Exercise instructions: Please repeat the lines below exactly. Begin with the line containing "closed for subscription" and go on through the line containing "characters ‘+’ and ‘-’.".

Given records:
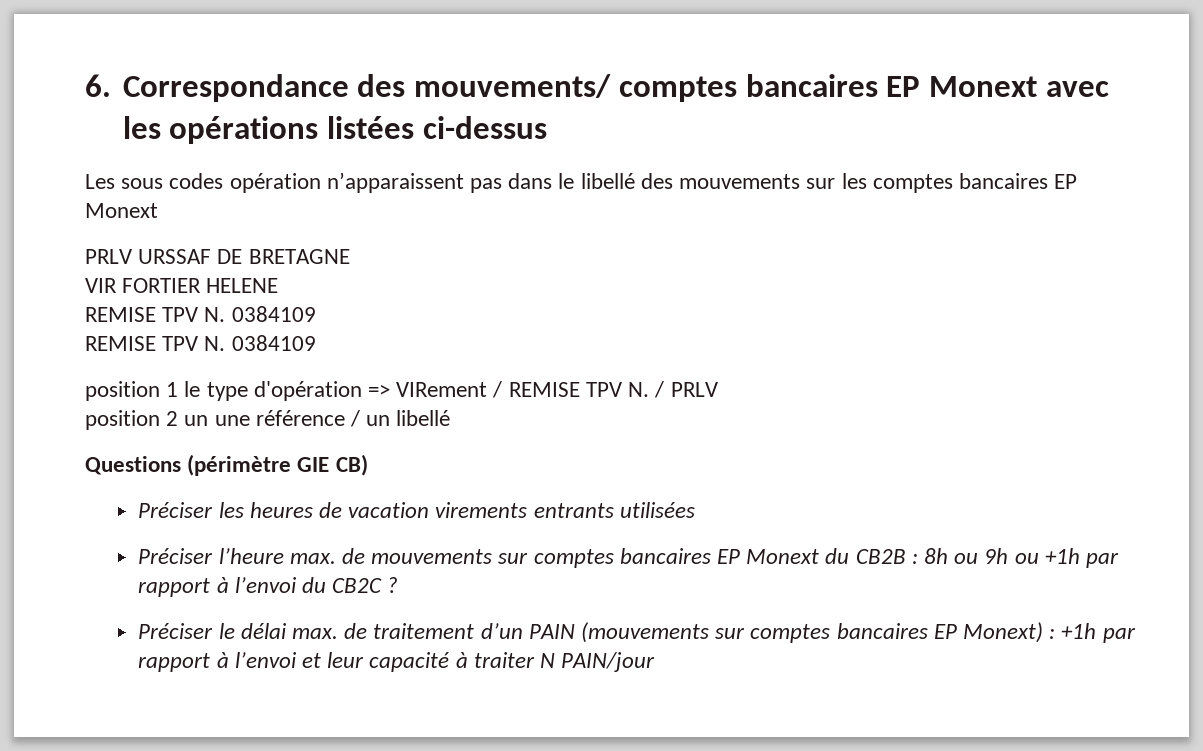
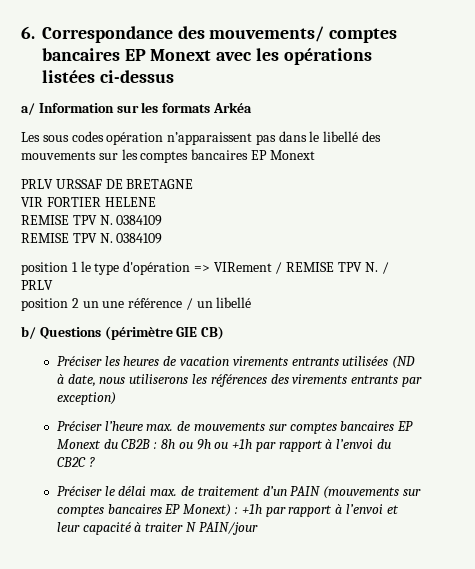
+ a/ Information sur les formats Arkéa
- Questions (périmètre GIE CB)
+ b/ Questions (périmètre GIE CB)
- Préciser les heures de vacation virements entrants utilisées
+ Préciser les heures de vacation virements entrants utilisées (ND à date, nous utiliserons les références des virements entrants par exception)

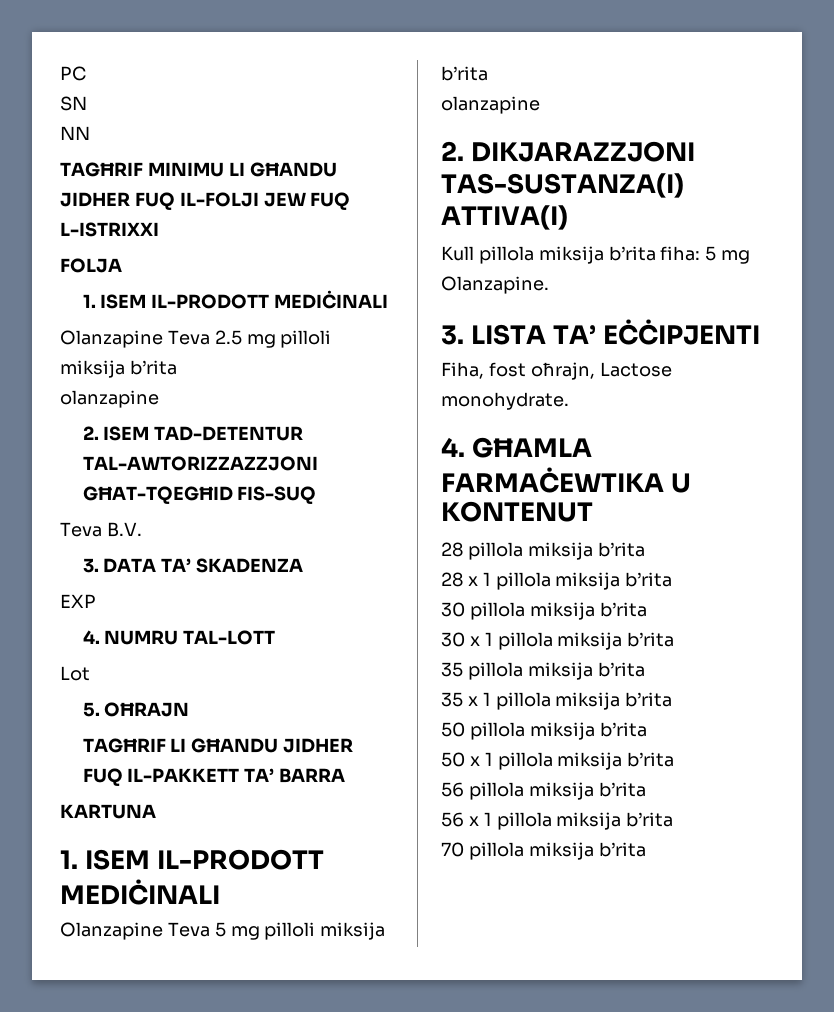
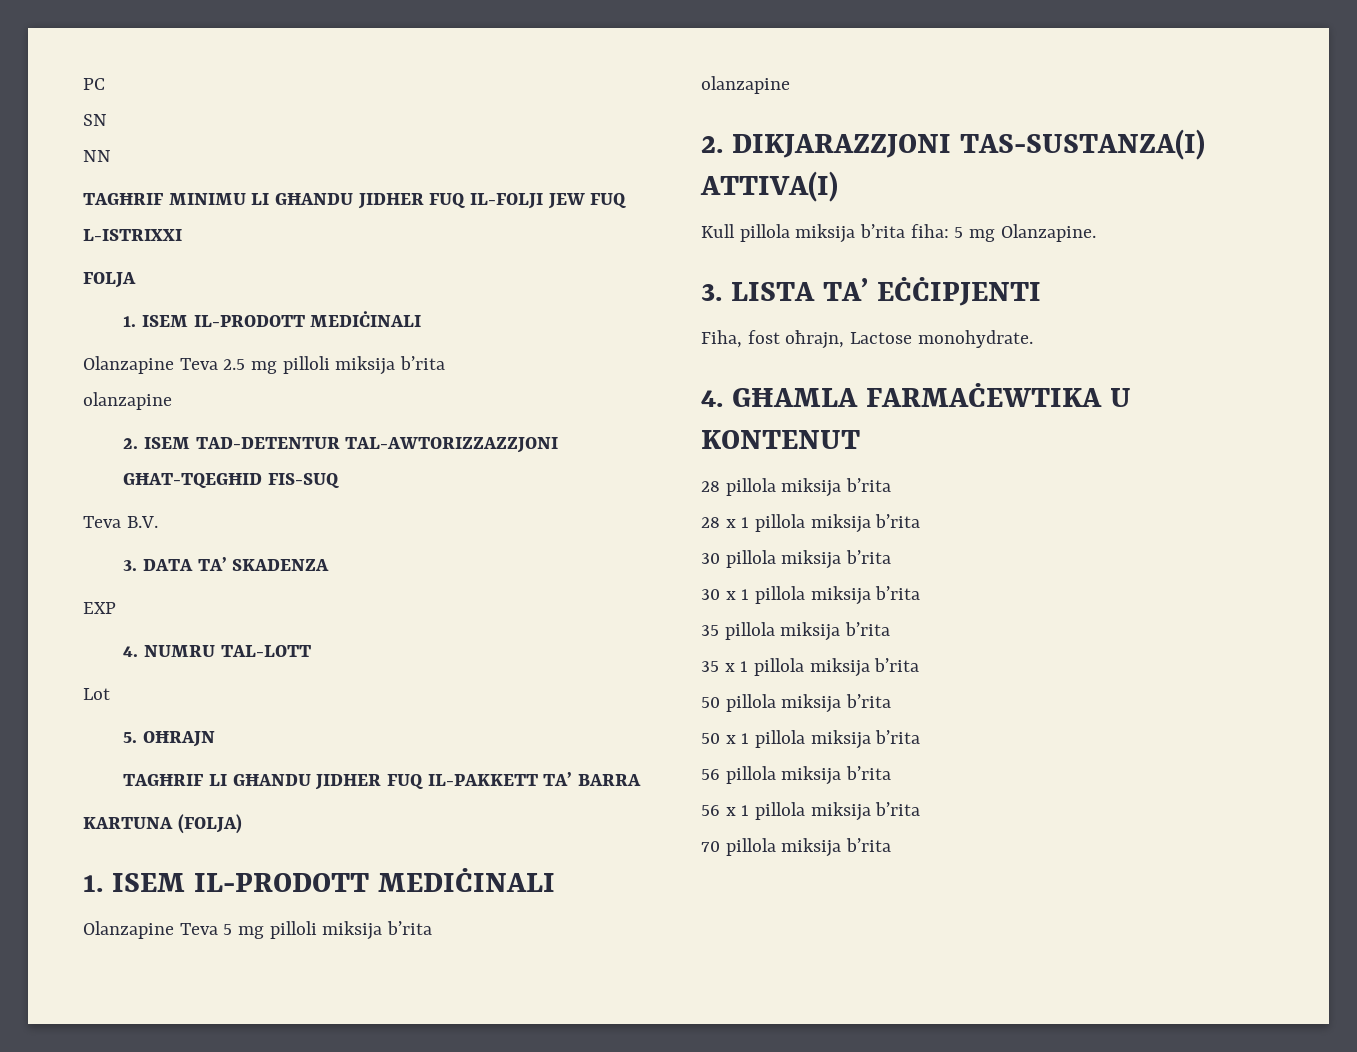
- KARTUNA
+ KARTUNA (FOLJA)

...

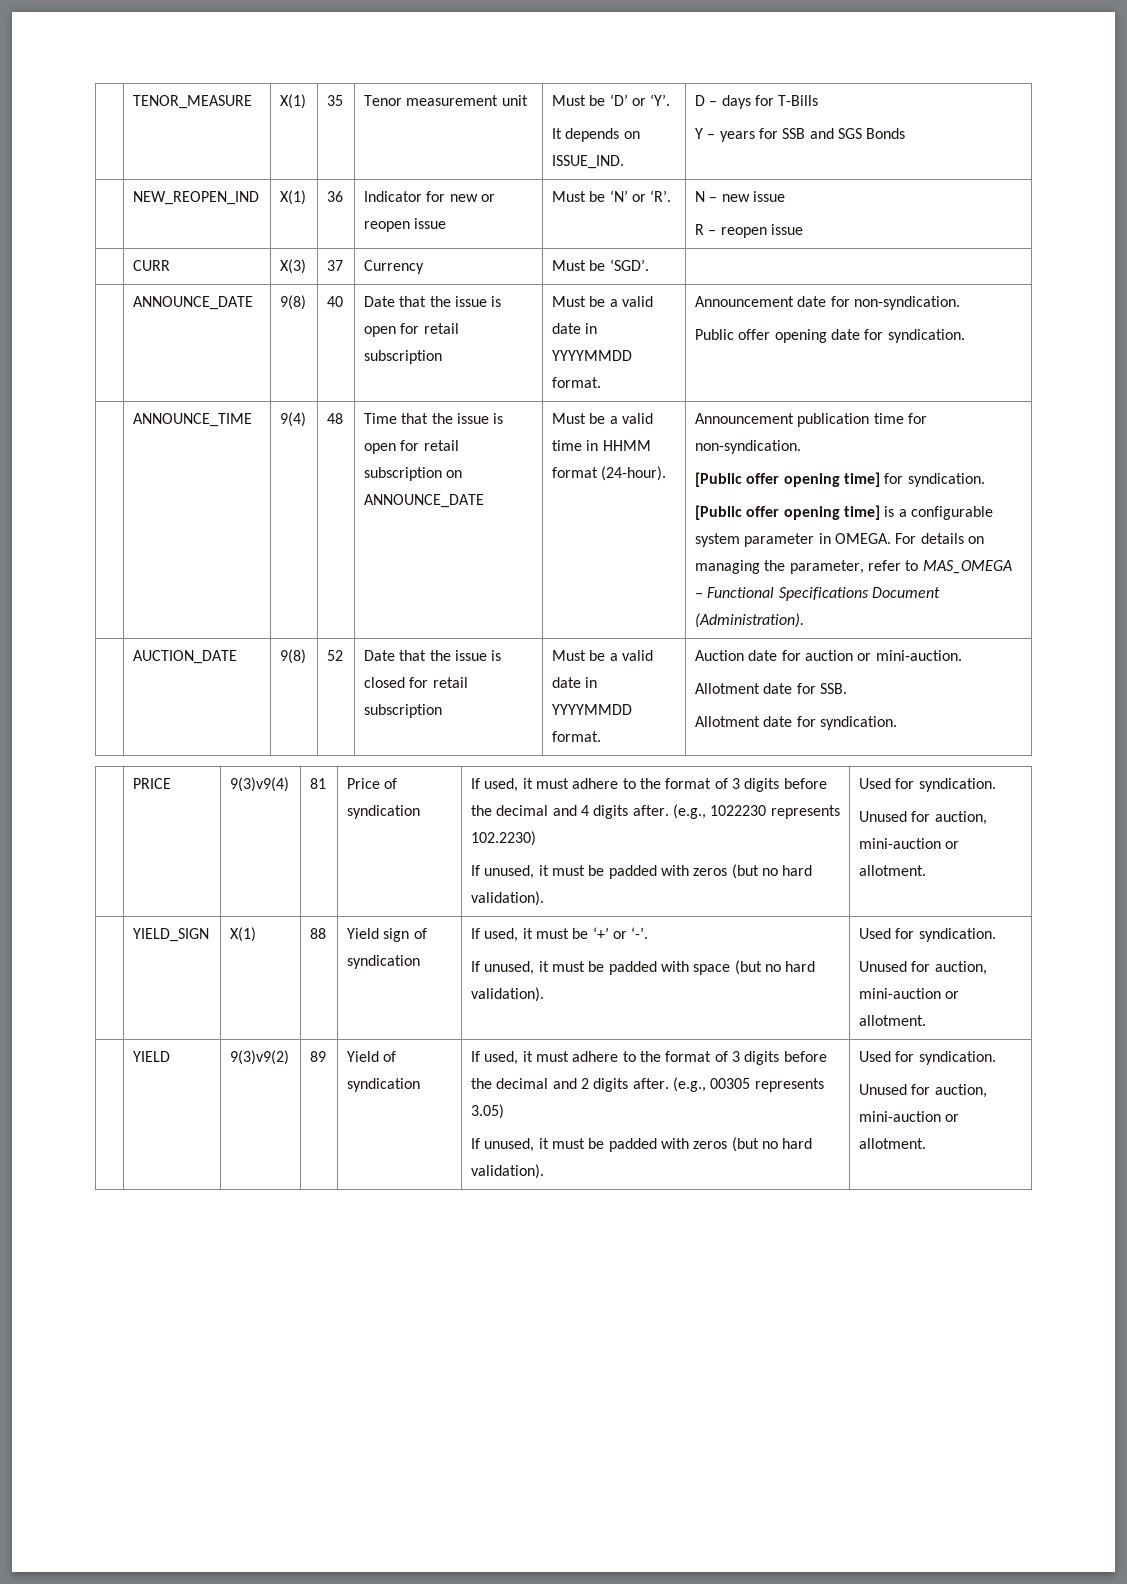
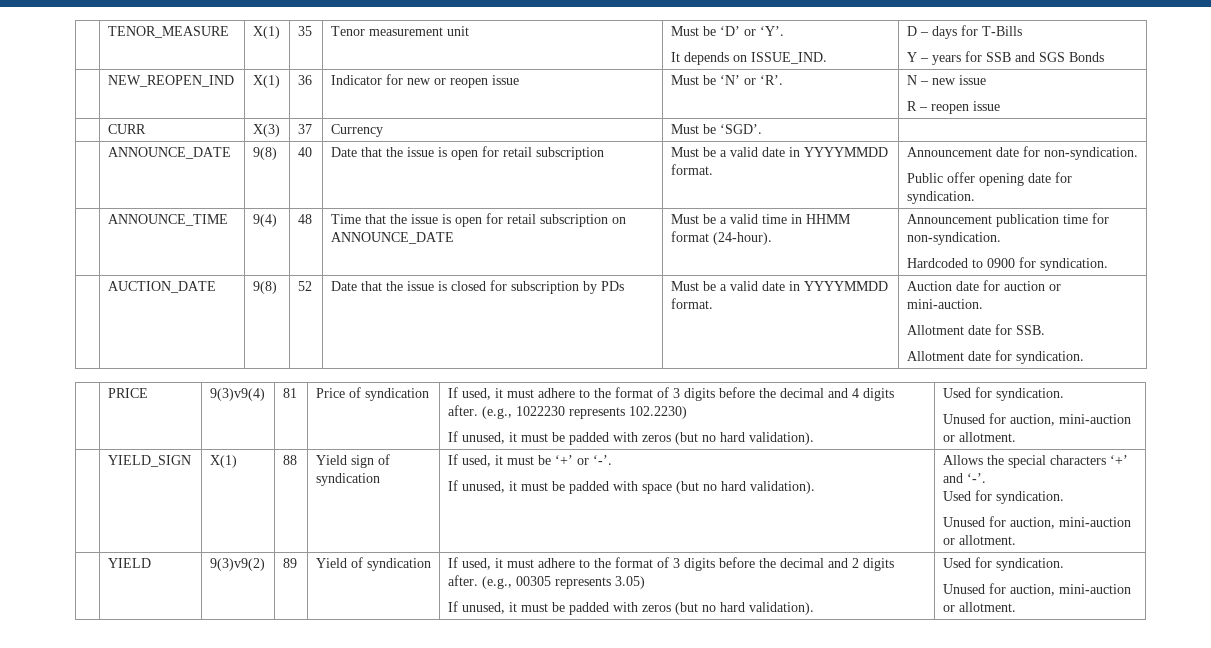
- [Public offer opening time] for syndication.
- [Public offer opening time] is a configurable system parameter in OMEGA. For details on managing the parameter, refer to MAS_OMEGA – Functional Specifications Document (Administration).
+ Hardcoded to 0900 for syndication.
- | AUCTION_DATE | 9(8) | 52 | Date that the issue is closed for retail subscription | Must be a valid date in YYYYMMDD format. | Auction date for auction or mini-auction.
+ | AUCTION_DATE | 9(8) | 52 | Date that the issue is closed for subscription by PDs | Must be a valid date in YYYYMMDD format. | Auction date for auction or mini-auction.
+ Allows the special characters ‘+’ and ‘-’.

Answer box:
+ | AUCTION_DATE | 9(8) | 52 | Date that the issue is closed for subscription by PDs | Must be a valid date in YYYYMMDD format. | Auction date for auction or mini-auction.
+ Allows the special characters ‘+’ and ‘-’.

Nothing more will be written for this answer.